Provided records →
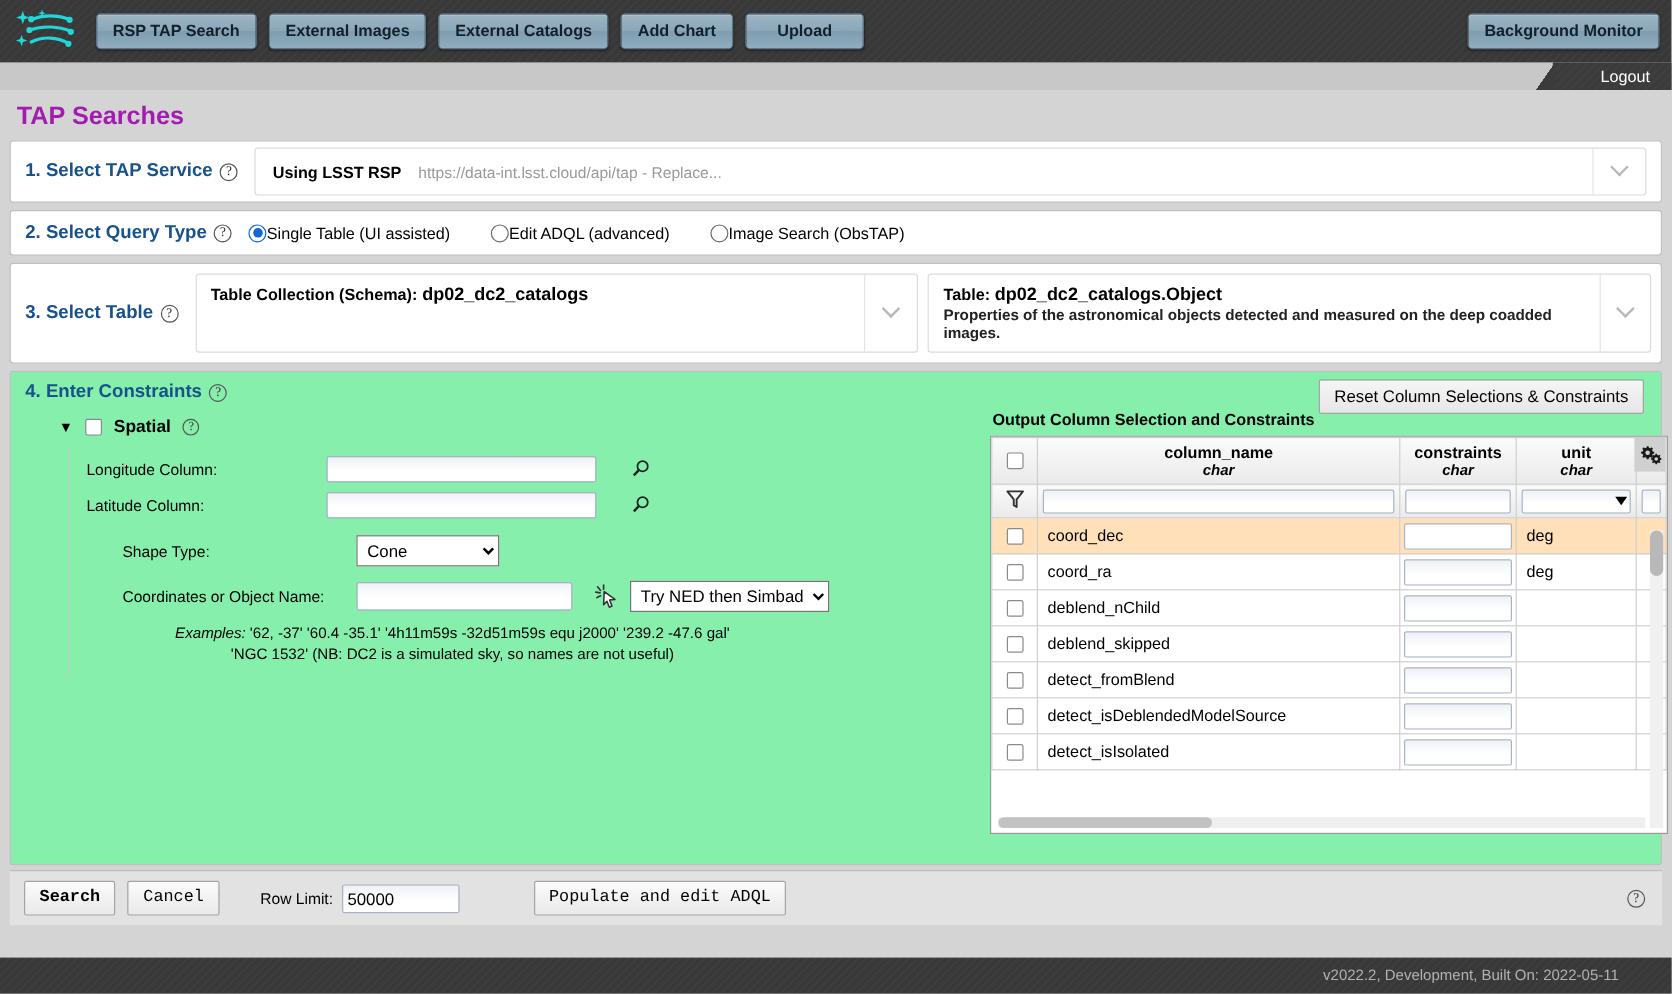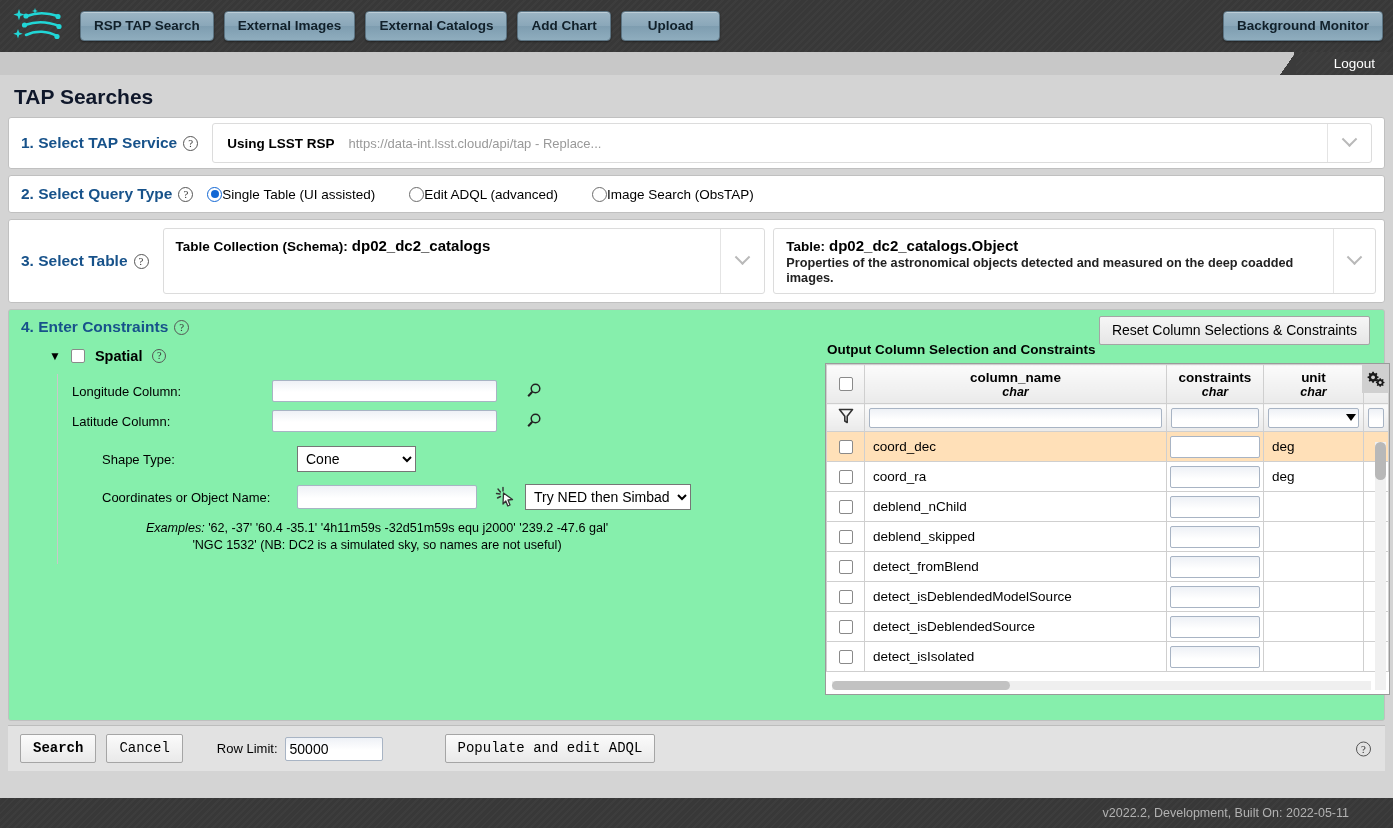--- a/index.html
+++ b/index.html
@@ -83,7 +83,7 @@
     font-size: 21px;
     font-weight: bold;
     padding: 10px 6px 8px 6px;
-    color: #0f172a;
+    color: #a21caf;
   }
 
   .section {

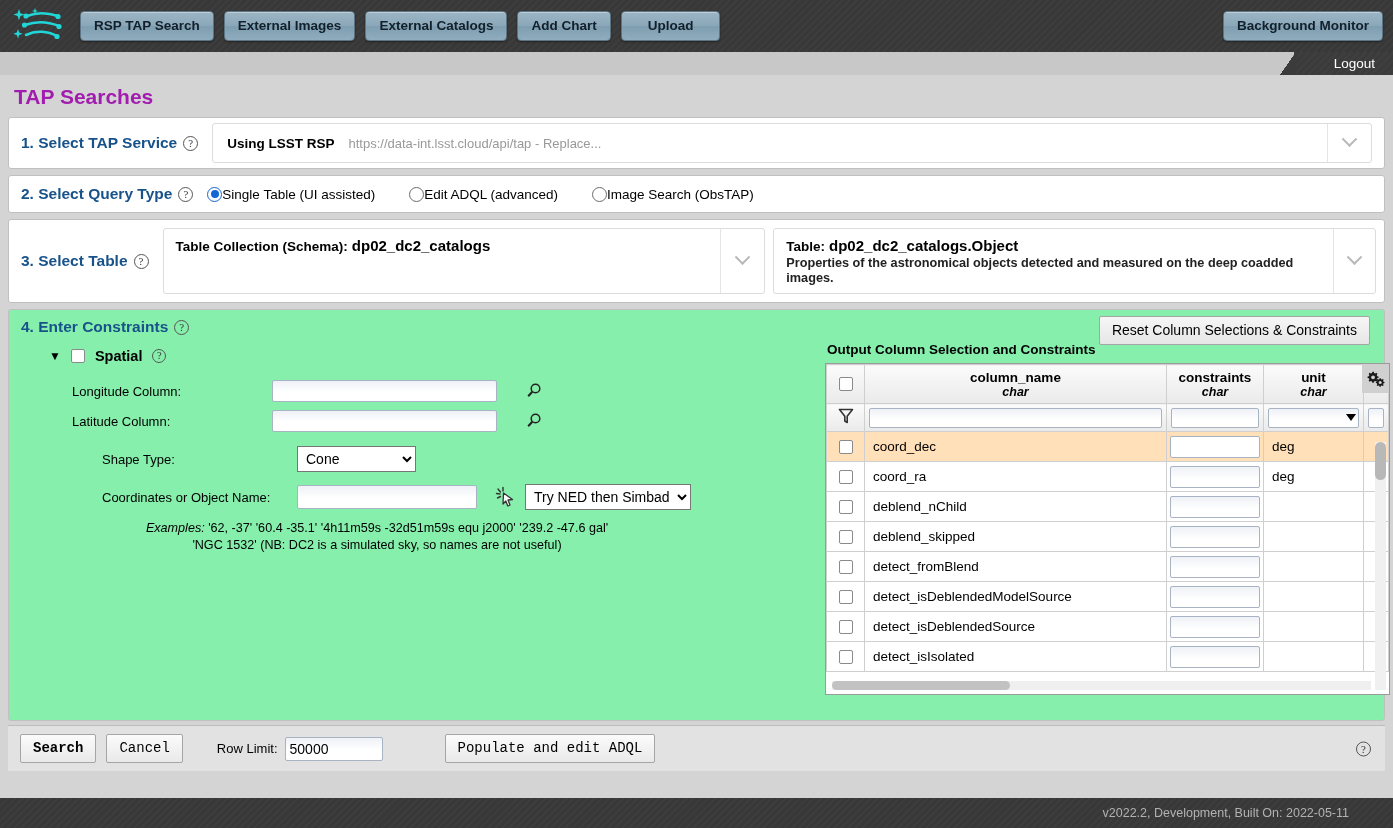--- a/index.html
+++ b/index.html
@@ -747,13 +747,6 @@
                 </tr>
                 <tr>
                   <td class="c-check"><span class="rcb"></span></td>
-                  <td class="c-name">detect_isDeblendedSource</td>
-                  <td class="c-con"><input class="rin" style=""></td>
-                  <td class="c-unit"></td>
-                  <td></td>
-                </tr>
-                <tr>
-                  <td class="c-check"><span class="rcb"></span></td>
                   <td class="c-name">detect_isIsolated</td>
                   <td class="c-con"><input class="rin" style=""></td>
                   <td class="c-unit"></td>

Required work → Within the records, the lines containing the string "style" are to be counted and their number given without comment.

Result for this task → 2